# Let's Learn RAG (Retrieval-Augmented Generation) 🚀

## Introduction
We know that **LLM (Large Language Models)** are trained on vast amounts of internet data and can perform most **NLP (Natural Language Processing)** tasks out of the box. However, in many cases, we have our **own data**, and we need LLMs to use this data to answer queries accurately.

## How Can We Provide Our Data to an LLM?
There are two primary ways to send our data to an LLM:

1. **As part of the prompt message** 📝
2. **Using tool calls** 🛠️

These methods work, but they have limitations. In dynamic applications, we often deal with **large amounts of data** that exceed an LLM's context window. Additionally, we might not always know **which specific context** to provide from a large dataset.

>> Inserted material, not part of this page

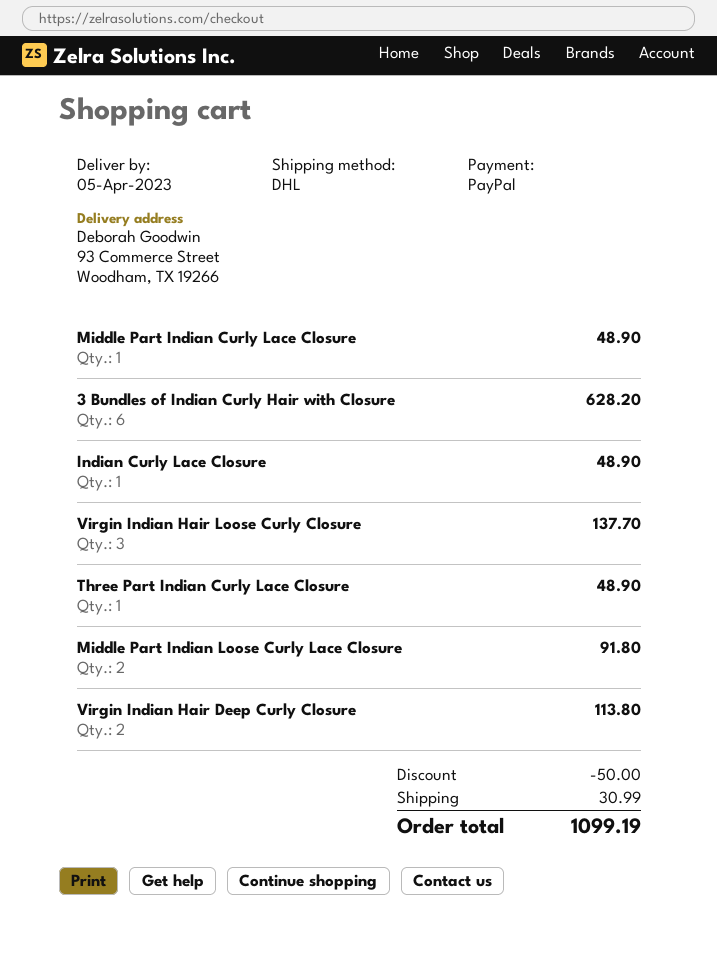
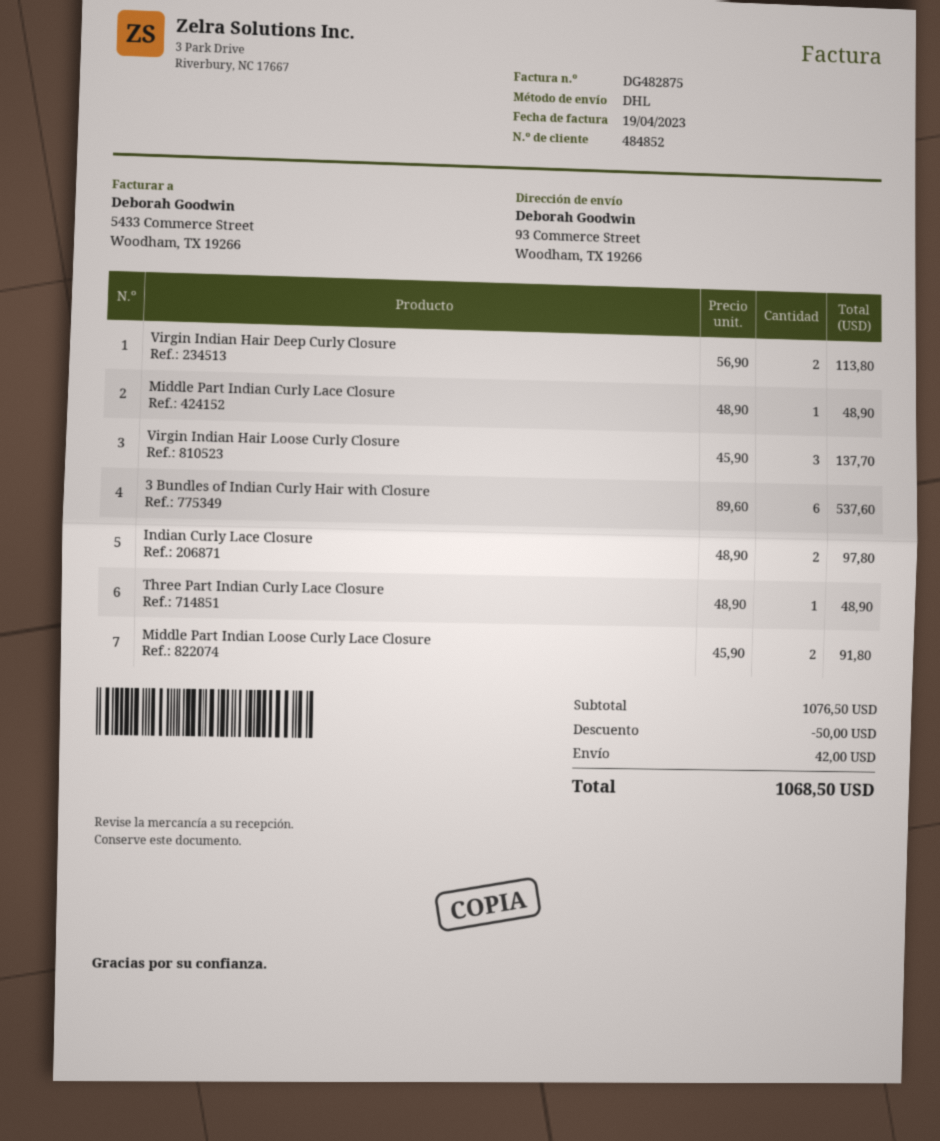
3 Bundles of Indian Curly Hair with Closure: 6 for 628.20 -> 6 for 537.60
Indian Curly Lace Closure: 1 for 48.90 -> 2 for 97.80
shipping: 30.99 -> 42.00
total: 1099.19 -> 1068.50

## The Solution: Retrieval-Augmented Generation (RAG) 🔍
To handle this challenge, we use a combination of tools to efficiently manage and retrieve relevant data:

### 1. Text Splitter ✂️
- Splits the context (aka data) into **meaningful chunks**.
- The **chunk size** depends on the **semantic meaning** of the content and the **maximum context window** of the model.

### 2. Embedding Models 🧠
- Converts text chunks into **machine-understandable numbers** (vectors).
- These vectors help in searching and retrieving relevant information.

### 3. Vector Store 🏦
- Stores the **vectors** generated by the embedding models.
- When a query is made, it searches for **similar vectors** using **similarity metrics**.
- This ensures that only **relevant chunks** are retrieved, reducing unnecessary data sent to the LLM.

## High-Level Overview 🏗️
At a high level, RAG enhances LLM capabilities by:
1. **Splitting** data into chunks.
2. **Embedding** those chunks into vector representations.
3. **Storing** them in a vector database.
4. **Retrieving** relevant chunks dynamically when querying the LLM.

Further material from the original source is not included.